At a micro level, we can think of manufacturing plants that learn by doing and become better and better. If Apple made one smartphone, it would be incredibly costly. As they increase production, marginal costs drop.
The perpetual motion machine here would be that as the manufacturer ramps up production, output increases, which pushes down the price, which further increases the quantity demanded for the smartphone. Instead of a dampening effect, the escalating effect keeps driving down the cost of a smartphone.
How plausible is this story? It’s hard to tell. We cannot directly compare the price of the original iPhone in 2007 vs. what that same phone would be today. I assume cost would continue to drop for Moore’s Law reasons, but Apple chooses to respond to those cost savings from learning over time by increasing quality. We have a much more powerful iPhone today than in 2007. But they COULD make the original iPhone today for cheaper than in 2007.
But how general is this story? It is important to consider the scale and scope of these things. If Apple could just continually drive down the cost of their phones, why not just ramp the production up to a billion phones right away in 2007?
The reason is that there are the usual forces causing the supply curve to slope up. Eventually, you hit other capacity constraints. You may be smarter at making phones, but can you get the raw materials? What about the workers?
In the same vein, there are forces causing the demand curve for housing to slope down. What if a new building removes the parks? What about traffic congestion?
Overall, we need always to ask, which effect dominates when and where?

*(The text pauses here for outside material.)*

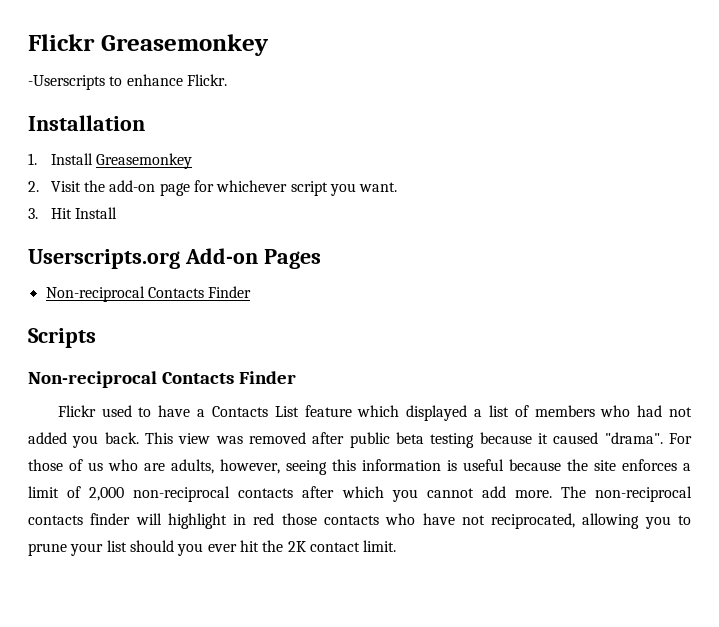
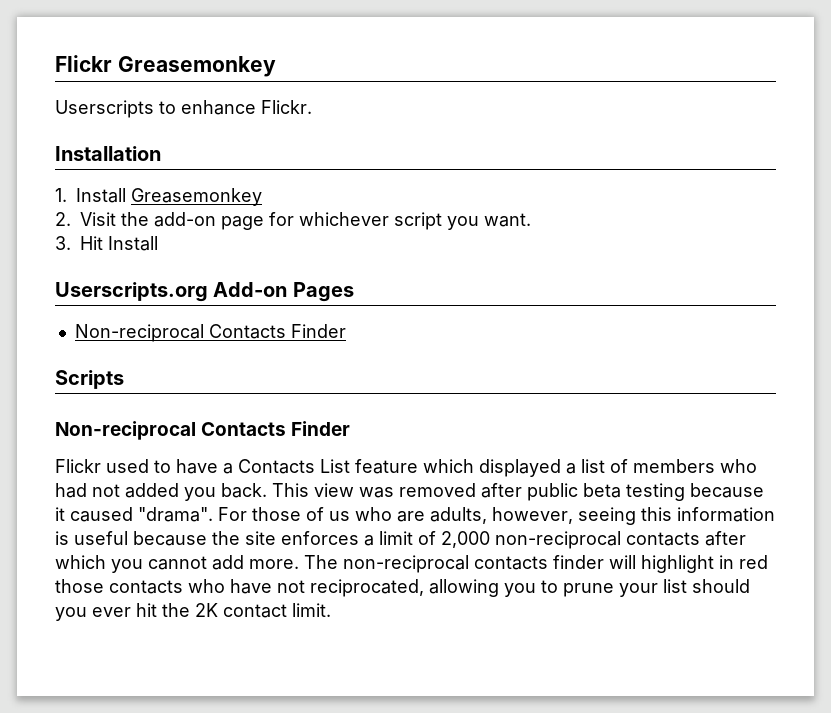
[28,75,105,90] -Userscripts -> [55,100,154,118] Userscripts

Think of a labor supply curve. Higher wages may cause people to work less. It makes intuitive sense that labor supply curves can bend backwards, which is one form of downward-sloping supply. But that clearly doesn’t hold everywhere. For most people, labor supply curves slope up, as basic supply and demand predicts. Across many domains, there is reason to believe that the curves slant the way we expect them to, at least locally, and the dampening effect dominates.
My reading of the housing literature, like Matt’s, is that empirically, increasing supply lowers the price, implying standard-sloping curves. As a recent paper by Asquith, Mast, and Reed in the Review of Economics and Statistics puts it, “If buildings improve nearby amenities, the effect is not large enough to increase rents.” Yes, amenities could drive up prices, but that’s not what serious people find in the data.
Should We Build More Housing?
Everything so far is about sorting out the positive, causal effects of allowing more housing construction. What happens when the supply curve shifts? While we usually think of increasing supply causing a decrease in prices, it is reasonable in some cases to imagine that it may raise prices. Before my YIMBY friends get too upset at me for saying that this is possible, note this is purely a positive claim about what is possible. It is possible for an increase in housing to cause housing prices to rise.
The NIMBYs will point to the inability of new housing to lower the price of housing and say, “See, building housing won’t help any, so our NIMBYism is okay.”
That is bass-ackwards. If the housing market is characterized by upward-sloping demand curves, we want housing construction to ramp up! If you can move up the demand curve, housing is more and more valuable. Keep it moving. Take advantage of the beneficial escalating effect. This is what Matt Yglesias means by the perpetual motion machine. But for slow thinkers like me, this implication of the “density raises prices” argument wasn’t entirely clear until I progressively worked through shifting the lines. That’s one benefit of attempting to boil down arguments to simple models.
Again, the parallel to downward sloping supply is helpful. If Apple really could move down its downward-sloping supply curve, it would be able to make phones cheaper and cheaper. That’s great. That perpetual moving down the supply curve is what we call technological progress.
The same is true for housing. If the demand curve is upward-sloping, housing is a perpetual motion machine that is creating more and more value for people. In that case, turn it up to 11!